I have to say, the thing is a marvel. Look at that picture above. It's a blob, right? You can't imagine how it's going to turn into a jacket, right? It's knit all in one piece; in fact, if you have a length of yarn long enough (I didn't), you could knit it all in one string--at no point do you need to cut and reattach the yarn; that in itself is cool. Not only that, even though you know it's not the case, you feel like you're knitting a big rectangle, and that both cuffs are knit on one side of the rectangle, and the buttonholes are on the other end, and you have no idea how the thing is going to rearrange itself. I consider myself fairly good with spatial visualization, but I have to admit, the jacket is well-named: the "surprise" is that it makes a jacket at all.
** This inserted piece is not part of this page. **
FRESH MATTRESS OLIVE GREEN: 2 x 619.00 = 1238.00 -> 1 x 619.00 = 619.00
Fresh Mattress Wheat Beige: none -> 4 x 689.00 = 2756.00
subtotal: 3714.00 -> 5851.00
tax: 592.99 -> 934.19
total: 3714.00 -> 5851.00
Voila! Here is the Baby Surprise Jacket, properly folded up:

There are only two seams on the thing, running from the neck to the cuff on top of each sleeve. There are no seams under the arms or at the sides. Furthermore, if you examine the thing, you'll find that the cast-on edge runs across the back and around each cuff, while the bind-off edge runs around the hem and up each front edge. This is cool because the cast-on edge is always stretchier, just the thing you'd want to have at the cuffs. I swear, after I finished the thing, I spent about twenty minutes just looking at it, marveling at the design.

Seriously, it's magic.

Tuesday, April 01, 2008

Stupid cute

I know that, according to the last post, I am knitting a yellow sweater. However, I must confess I became disenchanted with the project this weekend, and I have frogged it ("to frog" = to unravel knitting, so called because when you unravel knitting, you "rip it, rip it") and begun something else with the yarn. To console myself for a week's worth of wasted knitting, I turned to a small project, for the new baby of one of my sweetie's coworkers:

These are Old World Booties from Interweave Knits. They took about three hours each to knit, and then 30 minutes in the washer to felt. They shrank, also: they were over 5" long when they went in, huge, even for the son of a man over 6 feet, but now they are about 4" long. Still big, but not laughably so.

I am utterly enchanted with them. They are my very first felted project (finally, I live in an apartment with a top-loading washer), and they're little and fuzzy and stupid cute. I am fighting the urge to dig up every random scrap of wool in my stash and knit up another dozen.

I've already started counting the expected babies in our social circle. There will be more.